生活・習慣では、風呂が重要です。シャワーですませる人が増えていますが、きちんと湯船につかることが大切です。からだを温めればいいというので、熱い湯に我慢して入るのは逆効果です。42度以上の熱い湯に入ると、交感神経が優位になり、血管が収縮して血圧が上がり、からだに負担がかかります。交感神経が優位になれば、免疫力が下がることもわかっています。

38~41度くらいのぬるめの湯

いちばんいいのは、副交感神経がはたらき、血管が拡張して血流がよくなり、免疫力もアップする、38~41度くらいのぬるめの湯です。

半身浴も効果的

半身浴も効果的です。みぞおちから下だけを湯につけて入浴します。腰から下の血流をよくして、腎臓機能を活性化します。30分ほどの半身浴で発汗が促進され、全身がぽかぽかと温まります。
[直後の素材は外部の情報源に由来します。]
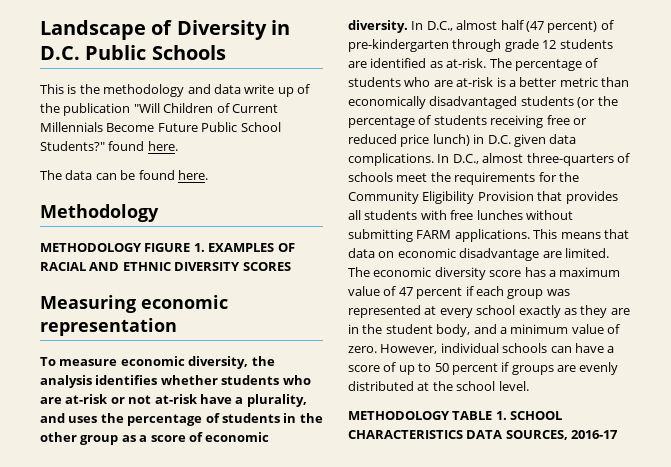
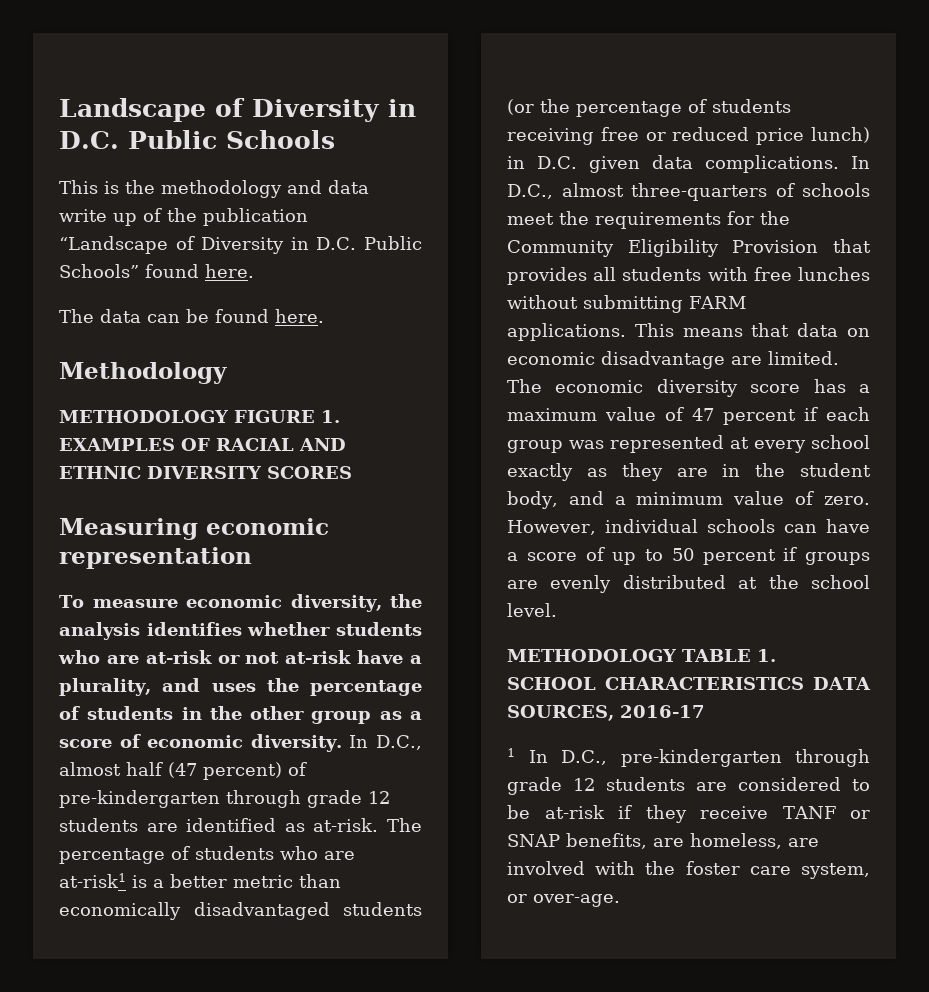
[133,103,278,113] [40,122,281,132] [40,141,105,151] "Will Children of Current Millennials Become Future Public School Students?" -> [59,236,422,254] [59,264,139,278] “Landscape of Diversity in D.C. Public Schools”
[456,77,494,87] at-risk -> [59,873,126,888] at-risk1
(619, 434) none -> [507,748,870,767] [507,777,870,795] [507,805,870,823] [507,833,819,849] [507,861,870,879] [507,894,620,907] // 1 In D.C., pre-kindergarten through grade 12 students are considered to be at-risk if they receive TANF or SNAP benefits, are homeless, are involved with the foster care system, or over-age.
女性につらい冷え性 眠ってしまうと足先温度は上昇(1994年)

女性にはつらい冷え性。原因は不明で、医学的には病名を特定できない体の不調をさす「不定愁訴」とされる。共立女子大の芳住邦雄教授(被服環境学)らのグループは三年前から、理想的な睡眠環境という観点で冷え性とその対策の研究に取り組んでいる。
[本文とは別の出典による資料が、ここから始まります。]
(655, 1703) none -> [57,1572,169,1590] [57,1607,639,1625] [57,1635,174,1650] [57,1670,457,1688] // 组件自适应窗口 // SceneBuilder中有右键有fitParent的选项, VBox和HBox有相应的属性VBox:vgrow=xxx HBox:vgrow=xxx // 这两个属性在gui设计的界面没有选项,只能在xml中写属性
 今年、共立女子大大学院を卒業した会田さん(家政学研究科被服学専攻)は研究室の後輩と共同で、東京都内の女子中学生、女子高校生各百三十人と、同女子大の学生三百八十人を対象に、女性の冷え性について世代間の違いをアンケートした。

 その結果、冷え性自覚者は中学生では全体の二分の一だったが、高校生では三分の二、大学生では四分の三と年代順に増加していた。

 「自分も中学生のころはあまり気にしなかったが、大学生になって冷え性と感じた。冷え性は女性の成熟にも関係する現象ではないか」と会田さん。芳住教授も「四十代、五十代に調査対象を広げ、世代間での差を明らかにして対策を練りたい」と話す。

 会田さんらは、冷え性の実態を調べるため、寝た時の体表温度の変化を測定した=写真。温度、湿度を一定に保てる人工気候室にベッドと綿の掛け布団を準備、木綿のパジャマを着せ、額、背中、足など十二カ所に温度計を着け、十秒ごとに記録した。

 冷え性でない人は、布団に入って十分後に全身の温度が三五度前後で一定になった。しかし、冷え性の人の足先温度は三〇度のまま。眠ってしまった三十五分後から上昇し、六十分後には普通の人と同じ三五度になった。芳住教授は「眠ると余分な緊張が解け、体が自然な状態に戻るのでは」と推論する。

 冷え性は末梢(まっしょう)血管の血流が悪くなって起こるが、その原因はホルモン分泌量の変化や自律神経の失調などはっきりしない。産婦人科医らの間でも、意見は分かれている。睡眠環境からの冷え性研究が、原因究明の新たなアプローチになるかも。